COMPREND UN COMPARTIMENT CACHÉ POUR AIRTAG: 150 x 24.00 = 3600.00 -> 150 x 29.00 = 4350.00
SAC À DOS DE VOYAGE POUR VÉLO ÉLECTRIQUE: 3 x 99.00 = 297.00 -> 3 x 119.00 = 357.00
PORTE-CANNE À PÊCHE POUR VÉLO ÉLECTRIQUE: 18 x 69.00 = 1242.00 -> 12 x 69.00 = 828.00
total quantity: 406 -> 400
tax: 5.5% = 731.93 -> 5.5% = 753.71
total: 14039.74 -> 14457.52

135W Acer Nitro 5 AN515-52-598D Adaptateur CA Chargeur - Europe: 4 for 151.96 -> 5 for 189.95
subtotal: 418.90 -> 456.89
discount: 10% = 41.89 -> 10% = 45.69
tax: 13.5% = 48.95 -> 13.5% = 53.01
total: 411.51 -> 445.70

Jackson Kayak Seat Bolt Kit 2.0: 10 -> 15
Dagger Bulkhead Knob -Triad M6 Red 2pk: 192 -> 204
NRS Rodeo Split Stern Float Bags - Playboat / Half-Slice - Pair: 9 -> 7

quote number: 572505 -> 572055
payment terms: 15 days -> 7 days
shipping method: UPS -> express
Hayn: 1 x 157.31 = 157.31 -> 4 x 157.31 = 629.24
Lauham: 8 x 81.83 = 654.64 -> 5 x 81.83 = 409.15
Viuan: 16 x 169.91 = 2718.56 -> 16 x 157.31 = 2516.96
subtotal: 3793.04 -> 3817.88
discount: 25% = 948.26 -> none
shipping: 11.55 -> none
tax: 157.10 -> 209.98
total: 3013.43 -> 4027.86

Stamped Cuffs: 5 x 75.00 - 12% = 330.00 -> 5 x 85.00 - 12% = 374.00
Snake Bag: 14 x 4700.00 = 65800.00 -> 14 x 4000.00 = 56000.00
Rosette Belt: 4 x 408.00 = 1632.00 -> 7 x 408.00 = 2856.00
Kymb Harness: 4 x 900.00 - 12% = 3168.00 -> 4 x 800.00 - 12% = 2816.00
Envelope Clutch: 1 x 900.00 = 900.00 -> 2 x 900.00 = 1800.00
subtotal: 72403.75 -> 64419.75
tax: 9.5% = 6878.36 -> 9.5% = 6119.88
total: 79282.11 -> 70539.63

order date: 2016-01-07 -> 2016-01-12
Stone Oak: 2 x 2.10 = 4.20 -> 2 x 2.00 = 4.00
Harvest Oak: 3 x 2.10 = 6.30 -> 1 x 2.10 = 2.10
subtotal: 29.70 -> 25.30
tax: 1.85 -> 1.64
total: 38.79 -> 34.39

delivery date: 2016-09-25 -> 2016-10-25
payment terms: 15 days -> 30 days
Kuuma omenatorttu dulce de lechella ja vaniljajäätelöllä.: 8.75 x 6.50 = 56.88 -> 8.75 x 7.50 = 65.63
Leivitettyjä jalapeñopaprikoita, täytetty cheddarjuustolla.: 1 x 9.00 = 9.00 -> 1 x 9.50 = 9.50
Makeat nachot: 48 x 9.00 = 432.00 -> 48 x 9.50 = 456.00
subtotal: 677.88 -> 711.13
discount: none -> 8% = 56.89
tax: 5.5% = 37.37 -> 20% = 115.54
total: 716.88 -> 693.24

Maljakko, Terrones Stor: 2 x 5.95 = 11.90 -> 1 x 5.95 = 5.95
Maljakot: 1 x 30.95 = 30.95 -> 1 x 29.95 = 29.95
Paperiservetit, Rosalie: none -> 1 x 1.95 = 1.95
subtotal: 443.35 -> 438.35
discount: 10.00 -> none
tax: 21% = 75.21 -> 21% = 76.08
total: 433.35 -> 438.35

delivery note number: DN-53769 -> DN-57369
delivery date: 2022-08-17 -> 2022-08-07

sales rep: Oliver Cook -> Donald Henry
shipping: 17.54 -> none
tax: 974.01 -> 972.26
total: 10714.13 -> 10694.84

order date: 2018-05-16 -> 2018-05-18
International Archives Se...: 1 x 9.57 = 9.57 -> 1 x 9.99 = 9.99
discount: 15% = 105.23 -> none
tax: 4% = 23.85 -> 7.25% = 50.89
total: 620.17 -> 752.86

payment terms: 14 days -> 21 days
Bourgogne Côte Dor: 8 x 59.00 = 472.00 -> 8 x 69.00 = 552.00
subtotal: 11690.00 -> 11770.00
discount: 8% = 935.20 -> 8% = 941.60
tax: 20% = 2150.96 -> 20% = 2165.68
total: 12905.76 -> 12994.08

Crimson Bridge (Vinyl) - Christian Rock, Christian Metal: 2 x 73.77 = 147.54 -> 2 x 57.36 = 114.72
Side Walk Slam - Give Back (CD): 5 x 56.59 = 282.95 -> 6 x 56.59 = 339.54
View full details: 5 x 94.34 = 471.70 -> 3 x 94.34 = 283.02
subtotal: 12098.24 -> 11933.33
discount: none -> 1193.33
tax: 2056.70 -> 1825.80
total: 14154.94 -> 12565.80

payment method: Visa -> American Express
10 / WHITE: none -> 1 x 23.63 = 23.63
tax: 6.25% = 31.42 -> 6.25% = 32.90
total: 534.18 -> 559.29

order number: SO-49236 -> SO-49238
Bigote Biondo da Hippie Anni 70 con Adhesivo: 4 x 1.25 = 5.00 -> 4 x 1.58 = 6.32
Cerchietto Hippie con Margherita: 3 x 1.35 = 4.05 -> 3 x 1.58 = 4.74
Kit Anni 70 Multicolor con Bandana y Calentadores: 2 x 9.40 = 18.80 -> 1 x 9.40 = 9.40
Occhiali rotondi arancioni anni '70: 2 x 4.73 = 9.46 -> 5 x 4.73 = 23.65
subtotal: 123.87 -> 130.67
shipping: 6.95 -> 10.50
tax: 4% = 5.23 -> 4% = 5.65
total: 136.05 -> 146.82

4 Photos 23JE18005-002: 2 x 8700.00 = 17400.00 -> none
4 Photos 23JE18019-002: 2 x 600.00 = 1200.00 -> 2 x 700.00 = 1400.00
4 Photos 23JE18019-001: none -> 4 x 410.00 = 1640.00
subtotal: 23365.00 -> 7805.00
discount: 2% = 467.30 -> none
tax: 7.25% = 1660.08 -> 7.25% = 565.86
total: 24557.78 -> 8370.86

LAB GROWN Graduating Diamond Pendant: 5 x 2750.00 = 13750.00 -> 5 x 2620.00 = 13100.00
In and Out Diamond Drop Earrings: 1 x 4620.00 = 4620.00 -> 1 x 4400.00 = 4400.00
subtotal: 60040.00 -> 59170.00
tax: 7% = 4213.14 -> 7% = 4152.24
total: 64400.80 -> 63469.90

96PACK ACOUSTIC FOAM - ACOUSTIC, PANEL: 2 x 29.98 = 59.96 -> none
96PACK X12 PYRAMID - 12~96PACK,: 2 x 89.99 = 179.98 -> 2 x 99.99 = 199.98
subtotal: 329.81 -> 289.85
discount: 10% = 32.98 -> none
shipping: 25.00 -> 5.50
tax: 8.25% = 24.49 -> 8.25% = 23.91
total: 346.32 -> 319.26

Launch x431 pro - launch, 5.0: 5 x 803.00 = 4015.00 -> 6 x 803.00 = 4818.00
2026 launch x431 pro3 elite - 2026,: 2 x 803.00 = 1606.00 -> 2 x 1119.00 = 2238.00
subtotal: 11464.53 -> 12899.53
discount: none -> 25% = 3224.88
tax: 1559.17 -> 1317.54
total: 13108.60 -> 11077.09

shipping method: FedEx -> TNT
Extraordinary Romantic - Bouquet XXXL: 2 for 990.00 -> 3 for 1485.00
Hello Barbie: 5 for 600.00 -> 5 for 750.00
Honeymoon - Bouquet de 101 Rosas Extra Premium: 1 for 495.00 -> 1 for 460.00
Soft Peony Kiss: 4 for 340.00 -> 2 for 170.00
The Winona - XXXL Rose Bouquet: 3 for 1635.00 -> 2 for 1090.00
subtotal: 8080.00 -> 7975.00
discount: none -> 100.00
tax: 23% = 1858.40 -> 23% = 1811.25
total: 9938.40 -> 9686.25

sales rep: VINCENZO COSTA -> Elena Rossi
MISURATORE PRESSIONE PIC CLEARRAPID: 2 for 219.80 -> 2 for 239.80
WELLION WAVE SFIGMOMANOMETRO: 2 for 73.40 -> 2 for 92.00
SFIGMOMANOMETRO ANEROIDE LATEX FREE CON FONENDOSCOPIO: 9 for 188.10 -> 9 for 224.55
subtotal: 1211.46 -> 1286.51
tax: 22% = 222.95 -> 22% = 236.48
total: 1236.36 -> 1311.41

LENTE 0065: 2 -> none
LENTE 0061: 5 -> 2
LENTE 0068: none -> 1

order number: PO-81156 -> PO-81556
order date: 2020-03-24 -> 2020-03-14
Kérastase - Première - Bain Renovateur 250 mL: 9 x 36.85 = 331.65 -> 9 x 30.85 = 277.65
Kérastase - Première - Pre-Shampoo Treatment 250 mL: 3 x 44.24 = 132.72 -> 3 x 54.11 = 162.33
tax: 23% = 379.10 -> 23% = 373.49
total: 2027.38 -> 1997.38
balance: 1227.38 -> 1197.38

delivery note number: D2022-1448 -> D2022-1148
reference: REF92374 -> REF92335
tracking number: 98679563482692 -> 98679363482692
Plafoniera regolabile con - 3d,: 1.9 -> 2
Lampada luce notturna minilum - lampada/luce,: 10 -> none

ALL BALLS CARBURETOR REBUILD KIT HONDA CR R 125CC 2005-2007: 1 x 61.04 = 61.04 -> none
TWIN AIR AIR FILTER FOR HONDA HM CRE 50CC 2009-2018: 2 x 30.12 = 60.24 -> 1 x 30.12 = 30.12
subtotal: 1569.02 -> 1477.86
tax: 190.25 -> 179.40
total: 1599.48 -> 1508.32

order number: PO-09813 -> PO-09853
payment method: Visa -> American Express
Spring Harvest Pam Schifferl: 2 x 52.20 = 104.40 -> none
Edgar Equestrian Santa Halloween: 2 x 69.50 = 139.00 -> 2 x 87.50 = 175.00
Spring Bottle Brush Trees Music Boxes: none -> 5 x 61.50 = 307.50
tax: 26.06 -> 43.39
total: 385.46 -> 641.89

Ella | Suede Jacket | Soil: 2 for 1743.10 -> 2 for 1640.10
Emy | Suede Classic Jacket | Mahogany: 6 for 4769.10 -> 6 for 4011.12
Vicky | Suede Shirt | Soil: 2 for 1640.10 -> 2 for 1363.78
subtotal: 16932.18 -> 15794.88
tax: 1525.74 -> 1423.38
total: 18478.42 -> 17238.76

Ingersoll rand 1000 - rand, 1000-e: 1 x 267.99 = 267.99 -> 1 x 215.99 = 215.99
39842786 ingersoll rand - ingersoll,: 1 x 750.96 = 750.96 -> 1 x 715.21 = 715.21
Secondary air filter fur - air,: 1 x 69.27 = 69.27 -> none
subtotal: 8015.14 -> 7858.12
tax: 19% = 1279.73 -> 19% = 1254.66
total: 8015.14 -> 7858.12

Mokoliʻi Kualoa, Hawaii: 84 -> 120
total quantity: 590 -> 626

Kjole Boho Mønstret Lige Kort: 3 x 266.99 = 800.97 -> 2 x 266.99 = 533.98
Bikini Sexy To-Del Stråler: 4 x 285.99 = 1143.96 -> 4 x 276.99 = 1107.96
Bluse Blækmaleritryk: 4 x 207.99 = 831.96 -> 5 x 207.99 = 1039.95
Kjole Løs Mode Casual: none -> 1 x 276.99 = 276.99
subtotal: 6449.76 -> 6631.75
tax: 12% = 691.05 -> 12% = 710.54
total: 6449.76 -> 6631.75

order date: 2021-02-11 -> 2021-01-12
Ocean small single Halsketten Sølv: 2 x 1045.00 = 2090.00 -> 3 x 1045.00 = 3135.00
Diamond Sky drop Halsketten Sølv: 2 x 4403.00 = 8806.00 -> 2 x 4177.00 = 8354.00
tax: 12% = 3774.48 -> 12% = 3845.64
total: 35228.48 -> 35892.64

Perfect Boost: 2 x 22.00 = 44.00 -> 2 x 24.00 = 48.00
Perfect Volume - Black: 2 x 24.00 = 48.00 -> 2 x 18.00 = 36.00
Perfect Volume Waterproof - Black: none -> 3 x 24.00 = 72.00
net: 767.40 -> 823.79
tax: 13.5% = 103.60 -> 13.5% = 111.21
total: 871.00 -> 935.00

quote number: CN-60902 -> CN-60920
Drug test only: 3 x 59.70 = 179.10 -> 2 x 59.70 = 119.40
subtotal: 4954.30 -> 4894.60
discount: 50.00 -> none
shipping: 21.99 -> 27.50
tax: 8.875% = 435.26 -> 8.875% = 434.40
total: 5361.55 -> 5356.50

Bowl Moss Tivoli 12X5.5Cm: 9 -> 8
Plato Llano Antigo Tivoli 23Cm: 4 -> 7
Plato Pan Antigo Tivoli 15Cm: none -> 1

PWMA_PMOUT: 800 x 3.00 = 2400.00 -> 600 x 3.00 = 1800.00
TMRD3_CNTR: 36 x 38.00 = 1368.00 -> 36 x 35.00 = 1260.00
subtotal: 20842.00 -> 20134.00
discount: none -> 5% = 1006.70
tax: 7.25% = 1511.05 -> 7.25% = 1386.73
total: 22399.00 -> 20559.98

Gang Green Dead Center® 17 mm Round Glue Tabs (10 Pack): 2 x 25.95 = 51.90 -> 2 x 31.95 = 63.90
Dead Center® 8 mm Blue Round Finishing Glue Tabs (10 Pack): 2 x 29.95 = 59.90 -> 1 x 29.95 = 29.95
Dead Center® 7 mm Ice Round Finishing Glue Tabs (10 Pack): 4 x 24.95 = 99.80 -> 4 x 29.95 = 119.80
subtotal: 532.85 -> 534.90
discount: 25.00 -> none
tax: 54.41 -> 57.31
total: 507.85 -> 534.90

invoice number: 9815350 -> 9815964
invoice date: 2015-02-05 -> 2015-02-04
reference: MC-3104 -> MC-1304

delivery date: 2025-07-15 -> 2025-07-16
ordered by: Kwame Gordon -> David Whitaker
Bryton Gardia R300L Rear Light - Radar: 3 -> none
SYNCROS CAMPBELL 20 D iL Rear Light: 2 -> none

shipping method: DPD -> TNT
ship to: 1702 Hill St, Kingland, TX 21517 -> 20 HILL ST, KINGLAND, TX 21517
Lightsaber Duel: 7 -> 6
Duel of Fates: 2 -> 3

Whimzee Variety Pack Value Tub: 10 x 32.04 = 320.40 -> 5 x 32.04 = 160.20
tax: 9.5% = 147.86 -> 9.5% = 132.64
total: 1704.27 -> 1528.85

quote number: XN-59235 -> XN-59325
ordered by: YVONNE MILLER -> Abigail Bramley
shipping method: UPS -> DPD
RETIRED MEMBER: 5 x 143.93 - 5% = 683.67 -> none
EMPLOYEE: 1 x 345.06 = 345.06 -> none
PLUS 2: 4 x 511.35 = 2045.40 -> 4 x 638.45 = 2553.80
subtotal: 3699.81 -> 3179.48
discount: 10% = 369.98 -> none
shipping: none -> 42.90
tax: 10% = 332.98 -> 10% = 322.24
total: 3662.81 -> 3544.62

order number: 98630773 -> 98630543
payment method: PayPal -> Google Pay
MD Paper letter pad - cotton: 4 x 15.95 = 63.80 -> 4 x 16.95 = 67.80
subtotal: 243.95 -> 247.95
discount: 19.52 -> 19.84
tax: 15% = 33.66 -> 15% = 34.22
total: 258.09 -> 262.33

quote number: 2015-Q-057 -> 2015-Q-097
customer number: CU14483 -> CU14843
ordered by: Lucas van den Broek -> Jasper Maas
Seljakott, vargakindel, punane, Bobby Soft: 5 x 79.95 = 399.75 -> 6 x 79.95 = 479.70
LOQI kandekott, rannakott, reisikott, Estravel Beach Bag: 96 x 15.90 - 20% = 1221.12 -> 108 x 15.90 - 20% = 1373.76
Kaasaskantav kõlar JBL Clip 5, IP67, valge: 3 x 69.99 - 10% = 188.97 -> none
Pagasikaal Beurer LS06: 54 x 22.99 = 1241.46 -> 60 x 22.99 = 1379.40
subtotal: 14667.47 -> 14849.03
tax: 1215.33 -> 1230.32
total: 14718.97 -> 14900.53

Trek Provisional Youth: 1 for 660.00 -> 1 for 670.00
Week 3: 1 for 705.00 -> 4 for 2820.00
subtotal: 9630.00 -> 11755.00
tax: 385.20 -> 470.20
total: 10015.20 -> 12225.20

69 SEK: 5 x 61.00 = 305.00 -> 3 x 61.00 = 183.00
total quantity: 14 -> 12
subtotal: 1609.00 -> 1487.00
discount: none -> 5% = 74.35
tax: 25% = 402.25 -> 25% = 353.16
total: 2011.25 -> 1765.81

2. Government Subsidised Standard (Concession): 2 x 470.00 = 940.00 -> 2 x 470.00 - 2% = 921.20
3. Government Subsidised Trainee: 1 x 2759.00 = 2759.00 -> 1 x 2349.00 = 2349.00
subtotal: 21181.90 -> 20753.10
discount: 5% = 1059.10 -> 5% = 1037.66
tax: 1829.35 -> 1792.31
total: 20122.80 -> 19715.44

++++++++++

Task instructions: Repeat exactly the lines above from the one with "Plato Pan Antigo Tivoli 15Cm: none -> 1" up to and including the one with "PLUS 2: 4 x". No other line belongs in the reply.

Answer to the exercise:
Plato Pan Antigo Tivoli 15Cm: none -> 1

PWMA_PMOUT: 800 x 3.00 = 2400.00 -> 600 x 3.00 = 1800.00
TMRD3_CNTR: 36 x 38.00 = 1368.00 -> 36 x 35.00 = 1260.00
subtotal: 20842.00 -> 20134.00
discount: none -> 5% = 1006.70
tax: 7.25% = 1511.05 -> 7.25% = 1386.73
total: 22399.00 -> 20559.98

Gang Green Dead Center® 17 mm Round Glue Tabs (10 Pack): 2 x 25.95 = 51.90 -> 2 x 31.95 = 63.90
Dead Center® 8 mm Blue Round Finishing Glue Tabs (10 Pack): 2 x 29.95 = 59.90 -> 1 x 29.95 = 29.95
Dead Center® 7 mm Ice Round Finishing Glue Tabs (10 Pack): 4 x 24.95 = 99.80 -> 4 x 29.95 = 119.80
subtotal: 532.85 -> 534.90
discount: 25.00 -> none
tax: 54.41 -> 57.31
total: 507.85 -> 534.90

invoice number: 9815350 -> 9815964
invoice date: 2015-02-05 -> 2015-02-04
reference: MC-3104 -> MC-1304

delivery date: 2025-07-15 -> 2025-07-16
ordered by: Kwame Gordon -> David Whitaker
Bryton Gardia R300L Rear Light - Radar: 3 -> none
SYNCROS CAMPBELL 20 D iL Rear Light: 2 -> none

shipping method: DPD -> TNT
ship to: 1702 Hill St, Kingland, TX 21517 -> 20 HILL ST, KINGLAND, TX 21517
Lightsaber Duel: 7 -> 6
Duel of Fates: 2 -> 3

Whimzee Variety Pack Value Tub: 10 x 32.04 = 320.40 -> 5 x 32.04 = 160.20
tax: 9.5% = 147.86 -> 9.5% = 132.64
total: 1704.27 -> 1528.85

quote number: XN-59235 -> XN-59325
ordered by: YVONNE MILLER -> Abigail Bramley
shipping method: UPS -> DPD
RETIRED MEMBER: 5 x 143.93 - 5% = 683.67 -> none
EMPLOYEE: 1 x 345.06 = 345.06 -> none
PLUS 2: 4 x 511.35 = 2045.40 -> 4 x 638.45 = 2553.80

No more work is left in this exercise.